Il était une fois trois petits cochons qui vivaient avec leur maman ... La suite est connue. Alors que deux petits cochons, cédant à l'oisiveté mère de tous les vices, se construisent respectivement des maisons de paille et de bois, le troisième frère travaille dur, bâtit une maison de briques qui se révèlera suffisamment solide pour résister au souffle puissant du loup, venu naturellement pour dévorer nos trois compères. La morale de l'histoire apparaît simplement ; le travail permet de se prémunir des aléas de la vie au contraire de la paresse.
Fin de l'histoire.
Et si cette comptine, dont les premiers écrits remontent au milieu du XIXème siècle mais qui a surtout été popularisée par Disney dans les années 1930, révélait bien plus de l'état d'esprit des hommes vis-à-vis de la nature qu'il n'y paraît au premier abord ? Et si cette parabole était l'expression d'une croyance aveugle en notre capacité à maîtriser le monde par le progrès ? Les techniques utilisées par les cochons sont toutes connues et appliquées à travers le monde, y compris celles qui apparaissent les moins solides, mais la maison la plus résistante est celle utilisant les connaissances les plus avancées pour l'époque, capables de résister au souffle du loup ou par extension à celui du vent et des éléments les plus destructeurs. La technologie peut être perçue à travers cette histoire comme une garantie face aux vicissitudes et aux aléas. Or, si elle a permis de manière évidente de protéger les populations de nombreux périls, on sait depuis le naufrage du Titanic que nous sommes aussi capables de surestimer nos forces face aux éléments et les événements de cet été prouvent de manière évidente que nos espérances dans une panacée technologique étaient un leurre.
Les feux qui ravagent le Canada en ce moment même sont devenus incontrôlables et aucun Canadair, aucun hélicoptère ne peut plus désormais en venir à bout. Les pompiers en sont réduits à espérer un changement de météo pour que le cauchemar s'arrête. L'intensification des inondations, des tornades ou d'El Nino, comme autant d'expressions du dérèglement climatiques sont des menaces de plus en plus prégnantes qui nous démontrent à chaque épisode combien nos moyens peuvent se montrer insuffisants, dérisoires.
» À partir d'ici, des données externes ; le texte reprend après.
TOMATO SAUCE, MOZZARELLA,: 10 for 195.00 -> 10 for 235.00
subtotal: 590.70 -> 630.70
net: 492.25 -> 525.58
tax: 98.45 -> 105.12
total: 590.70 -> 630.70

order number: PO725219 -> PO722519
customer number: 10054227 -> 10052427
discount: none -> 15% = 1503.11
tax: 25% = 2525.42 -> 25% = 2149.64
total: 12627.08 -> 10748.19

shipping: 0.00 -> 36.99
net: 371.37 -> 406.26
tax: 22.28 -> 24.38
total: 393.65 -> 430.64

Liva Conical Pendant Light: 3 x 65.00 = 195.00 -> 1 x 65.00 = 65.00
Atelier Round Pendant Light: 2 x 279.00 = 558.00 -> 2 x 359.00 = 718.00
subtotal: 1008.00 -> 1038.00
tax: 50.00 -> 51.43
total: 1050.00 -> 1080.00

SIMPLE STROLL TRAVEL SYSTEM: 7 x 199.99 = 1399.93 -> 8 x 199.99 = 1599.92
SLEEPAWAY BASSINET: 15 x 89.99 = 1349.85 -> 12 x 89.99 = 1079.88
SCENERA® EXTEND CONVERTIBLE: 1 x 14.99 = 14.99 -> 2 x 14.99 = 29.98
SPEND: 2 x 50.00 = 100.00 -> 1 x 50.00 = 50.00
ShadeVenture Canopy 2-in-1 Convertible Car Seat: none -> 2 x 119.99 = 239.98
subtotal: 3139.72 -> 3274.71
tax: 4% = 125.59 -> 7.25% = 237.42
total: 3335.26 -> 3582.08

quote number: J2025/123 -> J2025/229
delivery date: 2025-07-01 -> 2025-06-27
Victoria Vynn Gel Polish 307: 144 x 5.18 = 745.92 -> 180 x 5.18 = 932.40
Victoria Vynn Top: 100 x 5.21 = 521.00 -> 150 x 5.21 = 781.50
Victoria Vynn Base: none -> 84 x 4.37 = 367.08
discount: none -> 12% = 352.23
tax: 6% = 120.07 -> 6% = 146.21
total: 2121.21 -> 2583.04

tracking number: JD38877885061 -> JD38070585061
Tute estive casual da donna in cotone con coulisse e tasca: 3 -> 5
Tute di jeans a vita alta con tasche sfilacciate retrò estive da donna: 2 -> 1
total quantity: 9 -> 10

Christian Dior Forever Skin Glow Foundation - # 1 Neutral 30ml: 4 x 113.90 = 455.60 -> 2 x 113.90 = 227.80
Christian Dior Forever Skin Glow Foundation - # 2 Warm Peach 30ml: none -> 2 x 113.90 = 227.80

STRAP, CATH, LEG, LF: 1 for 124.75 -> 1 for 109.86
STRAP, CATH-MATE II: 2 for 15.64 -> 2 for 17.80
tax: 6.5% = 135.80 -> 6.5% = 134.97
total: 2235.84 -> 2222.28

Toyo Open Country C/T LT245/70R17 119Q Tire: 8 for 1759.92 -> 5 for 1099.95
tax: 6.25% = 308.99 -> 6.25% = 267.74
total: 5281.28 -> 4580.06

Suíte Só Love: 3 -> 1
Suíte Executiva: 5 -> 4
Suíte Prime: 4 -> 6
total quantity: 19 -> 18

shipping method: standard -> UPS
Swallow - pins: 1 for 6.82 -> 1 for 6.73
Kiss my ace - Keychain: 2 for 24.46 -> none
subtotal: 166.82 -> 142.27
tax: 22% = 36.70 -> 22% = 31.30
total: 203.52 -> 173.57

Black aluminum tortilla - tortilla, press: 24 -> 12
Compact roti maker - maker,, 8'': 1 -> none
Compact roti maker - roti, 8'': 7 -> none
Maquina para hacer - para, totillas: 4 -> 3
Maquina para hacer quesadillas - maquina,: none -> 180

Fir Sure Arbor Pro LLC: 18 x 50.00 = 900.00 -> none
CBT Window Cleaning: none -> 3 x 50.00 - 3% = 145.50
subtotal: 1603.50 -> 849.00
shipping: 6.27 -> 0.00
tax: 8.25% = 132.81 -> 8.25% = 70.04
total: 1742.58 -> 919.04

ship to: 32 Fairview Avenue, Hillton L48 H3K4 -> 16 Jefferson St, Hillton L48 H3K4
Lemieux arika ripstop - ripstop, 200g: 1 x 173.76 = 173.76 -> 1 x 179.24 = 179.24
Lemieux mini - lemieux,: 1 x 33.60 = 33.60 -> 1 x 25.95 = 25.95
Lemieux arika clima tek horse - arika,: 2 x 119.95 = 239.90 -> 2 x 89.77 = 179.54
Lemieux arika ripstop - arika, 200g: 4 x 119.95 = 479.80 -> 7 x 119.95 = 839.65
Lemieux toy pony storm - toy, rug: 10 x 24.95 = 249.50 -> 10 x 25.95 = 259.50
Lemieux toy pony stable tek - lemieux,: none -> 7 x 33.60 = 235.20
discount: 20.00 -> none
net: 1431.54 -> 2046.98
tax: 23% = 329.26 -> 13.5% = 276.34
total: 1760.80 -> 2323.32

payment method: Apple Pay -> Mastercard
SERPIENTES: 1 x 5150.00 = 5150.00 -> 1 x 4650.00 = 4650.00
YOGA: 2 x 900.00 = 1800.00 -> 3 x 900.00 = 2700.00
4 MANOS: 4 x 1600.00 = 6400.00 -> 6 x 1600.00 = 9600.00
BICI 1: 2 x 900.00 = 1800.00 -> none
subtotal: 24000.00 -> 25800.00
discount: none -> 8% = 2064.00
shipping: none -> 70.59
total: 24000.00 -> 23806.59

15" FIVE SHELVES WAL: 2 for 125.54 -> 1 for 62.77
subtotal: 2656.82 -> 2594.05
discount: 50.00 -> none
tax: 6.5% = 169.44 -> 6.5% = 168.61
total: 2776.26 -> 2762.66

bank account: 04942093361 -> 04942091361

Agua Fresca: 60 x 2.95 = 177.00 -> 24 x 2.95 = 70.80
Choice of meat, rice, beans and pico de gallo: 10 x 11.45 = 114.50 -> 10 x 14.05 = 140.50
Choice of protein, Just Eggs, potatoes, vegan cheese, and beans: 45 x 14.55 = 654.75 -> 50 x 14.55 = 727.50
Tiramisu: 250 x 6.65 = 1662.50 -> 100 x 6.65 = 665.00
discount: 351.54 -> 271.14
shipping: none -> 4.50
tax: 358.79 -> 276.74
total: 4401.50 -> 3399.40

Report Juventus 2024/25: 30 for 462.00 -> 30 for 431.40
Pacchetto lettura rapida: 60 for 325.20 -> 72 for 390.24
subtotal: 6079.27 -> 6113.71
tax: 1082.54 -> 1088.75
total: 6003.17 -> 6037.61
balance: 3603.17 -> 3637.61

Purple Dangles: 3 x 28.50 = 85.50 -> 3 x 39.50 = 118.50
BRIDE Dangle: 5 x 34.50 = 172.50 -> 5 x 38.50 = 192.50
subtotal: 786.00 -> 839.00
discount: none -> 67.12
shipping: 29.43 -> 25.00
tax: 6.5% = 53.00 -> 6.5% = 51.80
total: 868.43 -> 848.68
A l'occasion de vacances à Noirmoutier, j'ai pu constater à la fois l'espace que l'homme a gagné sur la mer grâce aux digues et aux polders, mais également combien la montée des eaux et la violence grandissante des tempêtes pouvaient annihiler les efforts faits. Des parties du littoral sont désormais protégées par des pieux pour éviter que l'océan ne gagne sur les terres et par conséquent ne détruise les habitations, comme le souffle du loup balayant les maisons de paille et de bois ; et j'ai eu la sensation assez nette qu'à la manière des enfants qui construisent des châteaux de sable sur la plage en espérant qu'ils pourront résister à la montée de la marée, nous continuons à déployer des moyens parfois colossaux pour contrôler la nature et ses colères mais que nous ne faisons in fine que retarder une échéance inéluctable.